Every preacher knows the moment.
It’s late in the week. The sanctuary is empty. A passage of scripture sits open on the desk, waiting for clarity that hasn’t quite arrived yet. Somewhere between prayer, study, and the weight of Sunday morning, a question begins to form: What does this word need to be for the People of God right now?
Preaching lives in that tension, between scripture and story, conviction and compassion, preparation and trust.
It is also, more often than we admit, lonely work.
That is precisely why, on a weekend in early March, pastors from across the Eastern Pennsylvania and Greater New Jersey Conferences gathered for the opening summit of the Leadership Academy Preaching Institute. Over the course of Friday evening and Saturday, the gathering became something more than a training event. It became a space where the craft of preaching was taken seriously, where pastors stepped away from the weekly rhythm of ministry to reflect on the words they carry into the pulpit.
The Leadership Academy Preaching Institute, known as LAPI, was created around a deceptively simple idea: preaching grows stronger when it grows in community.
For many pastors, sermon preparation happens in isolation, between commentaries, prayer, and the quiet pressure of Sunday morning. LAPI interrupts that isolation by creating a structure where preachers learn alongside one another. Through peer cohorts, coaching relationships, and sermon feedback groups, the program invites preachers to approach preaching not as a solitary performance but as a shared practice that deepens through conversation and reflection.
Over the course of the summit, that vision began to take shape through worship, conversation, and learning designed to strengthen not only sermons, but the preachers behind them.

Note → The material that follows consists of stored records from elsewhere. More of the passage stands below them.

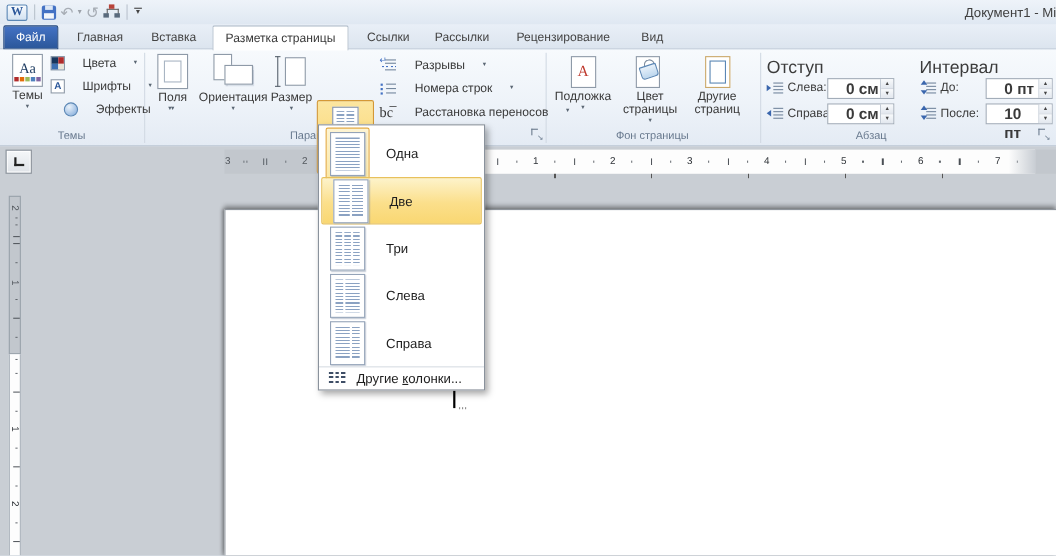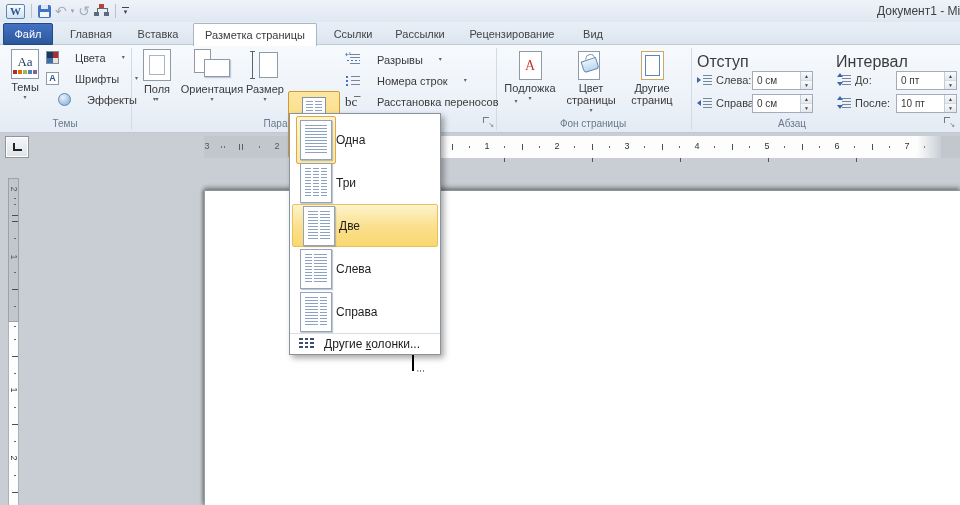--- a/index.html
+++ b/index.html
@@ -121,7 +121,7 @@
   .hdr { position:absolute; font-size:16px; color:#3c3c3c; }
   .flabel { position:absolute; font-size:11px; color:#3c3c3c; }
   .spinbox { position:absolute; width:61px; height:19px; background:#fff; border:1px solid #a3adb9; display:flex; }
-  .spinbox .val { flex:1; font-size:10px; line-height:17px; padding-left:4px; }
+  .spinbox .val { flex:1; font-size:14px; line-height:17px; padding-left:16px;font-weight:bold; }
   .spinner { width:12px; border-left:1px solid #c4ccd6; display:flex; flex-direction:column; }
   .spinner span { flex:1; font-size:5px; line-height:8px; text-align:center; color:#444; background:linear-gradient(#f8fafc,#e2e7ee); }
   .spinner span + span { border-top:1px solid #d4dae2; }

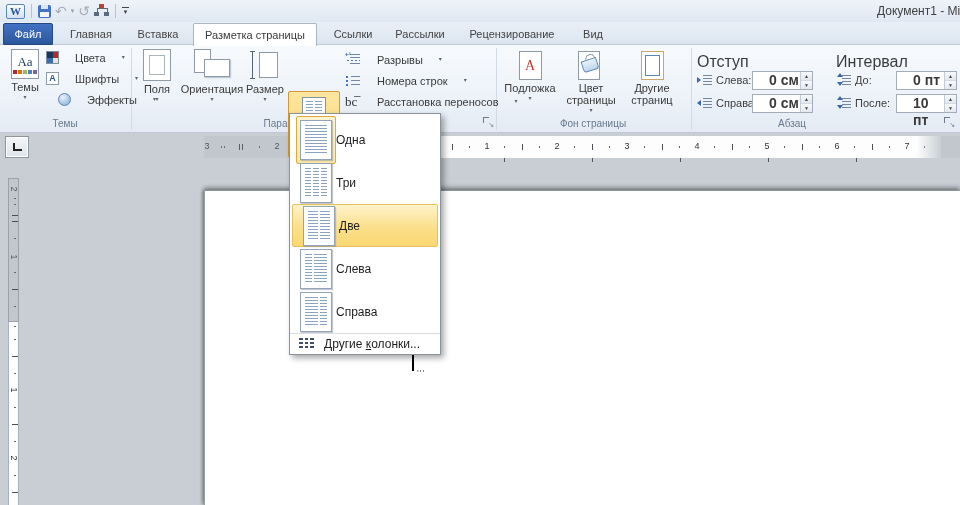--- a/index.html
+++ b/index.html
@@ -165,7 +165,7 @@
   
   .dropdown { position:absolute; left:289px; top:113px; width:152px; height:242px; background:#fff;
     border:1px solid #8a929c; box-shadow:3px 3px 6px rgba(0,0,0,.35); z-index:50; }
-  .dd-item { position:relative; height:43px; display:flex; align-items:center; padding-left:6px; }
+  .dd-item { position:relative; height:43px; display:flex; align-items:center; padding-left:6px; gap:15px; }
   .dd-label { font-size:12px; color:#1e1e1e; }
   .dd-iconbox { width:40px; height:48px; display:flex; align-items:center; justify-content:center; flex:0 0 40px; }
   .dd-icon { width:32px; height:40px; background:#fff; border:1px solid #94a3b8;

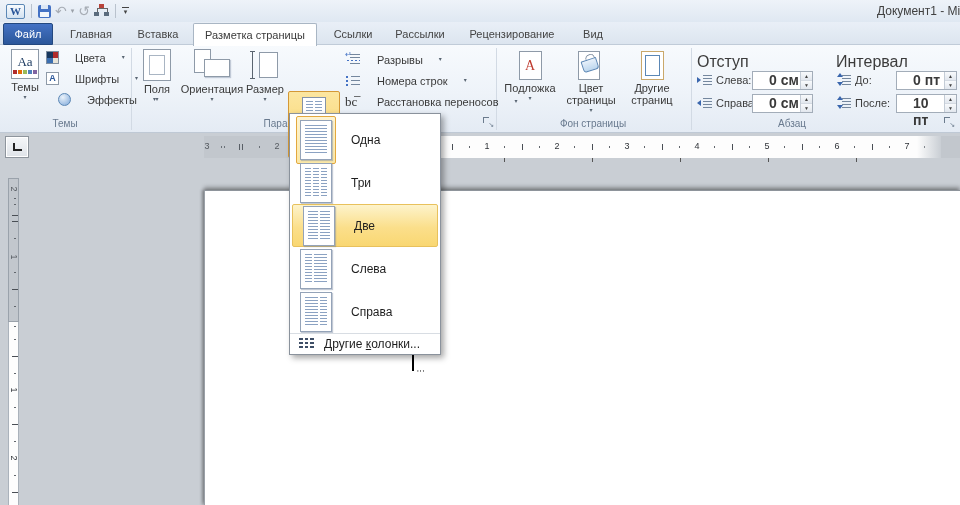--- a/index.html
+++ b/index.html
@@ -434,6 +434,15 @@
         </span>
       <span class="dd-label">Одна</span>
     </div>
+    <div class="dd-item hl">
+      <span class="dd-iconbox">
+          <span class="dd-icon">
+            <i></i>
+            <i></i>
+          </span>
+        </span>
+      <span class="dd-label">Две</span>
+    </div>
     <div class="dd-item">
       <span class="dd-iconbox">
           <span class="dd-icon">
@@ -443,15 +452,6 @@
           </span>
         </span>
       <span class="dd-label">Три</span>
-    </div>
-    <div class="dd-item hl">
-      <span class="dd-iconbox">
-          <span class="dd-icon">
-            <i></i>
-            <i></i>
-          </span>
-        </span>
-      <span class="dd-label">Две</span>
     </div>
     <div class="dd-item">
       <span class="dd-iconbox">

Worship set the tone early. Voices rose together in song, grounding the gathering in the shared rhythms that sustain ministry. For many participants, it became a moment of renewal before the work of learning began.
One participant reflected afterward:
“The worship service renewed my spirit and truly set the tone for the rest of the summit. I arrived with some reservations, but I left feeling uplifted and inspired.”
From there, the focus shifted toward the heart of the program: helping preachers grow through intentional reflection and honest feedback.
At the center of LAPI is the practice of peer cohorts: small circles of preachers who gather regularly to reflect on sermons, ask thoughtful questions, and offer encouragement that sharpens both message and delivery. The idea is simple but powerful: preaching becomes stronger when it is shaped in community rather than isolation.
Participants leaned into those conversations quickly. Across sessions, pastors spoke openly about the realities of ministry, about preaching hope in uncertain times, about speaking faithfully to congregations navigating change, and about the ongoing desire to grow in their calling.
What emerged throughout the summit was not simply a discussion about preaching techniques. It was a recognition that creativity, clarity, and courage in the pulpit rarely develop in isolation.
One participant captured the experience succinctly:
“Connection and fellowship with fellow preachers.”
Another reflected on the deeper value of the gathering:
“The unexpected gift is often the people. You may arrive as strangers, but leave with colleagues who pray for you, text you before a big sermon, or check in when the church gets heavy.”
Those relationships are not an accidental byproduct of the program; they are central to its design.
Over the coming months, LAPI participants will continue meeting in cohorts, engaging sermon feedback groups, and exploring new ways to strengthen their preaching. The program invites pastors at many different stages of ministry to reflect on their craft, experiment with new approaches, and rediscover the creative energy that fuels faithful proclamation.
Preaching is serious work.
But anyone who has spent time around a room full of preachers also knows something else: there is joy in the craft. The joy of discovering a fresh way to tell an old story. The joy of hearing scripture open in a way you didn’t expect. The joy of realizing that the Spirit is still at work, in the text, in the congregation, and even in the preacher.
That spirit of curiosity ran quietly beneath the summit.
LAPI exists to nurture that curiosity, to remind preachers that growth does not end after seminary or after the tenth, or even the twentieth, year in ministry. It continues wherever preachers gather with open Bibles, open minds, and a willingness to learn from one another.
The next chapter of LAPI is already beginning.
And for those who still feel that spark when they step into the pulpit, there is always room for another voice in the circle.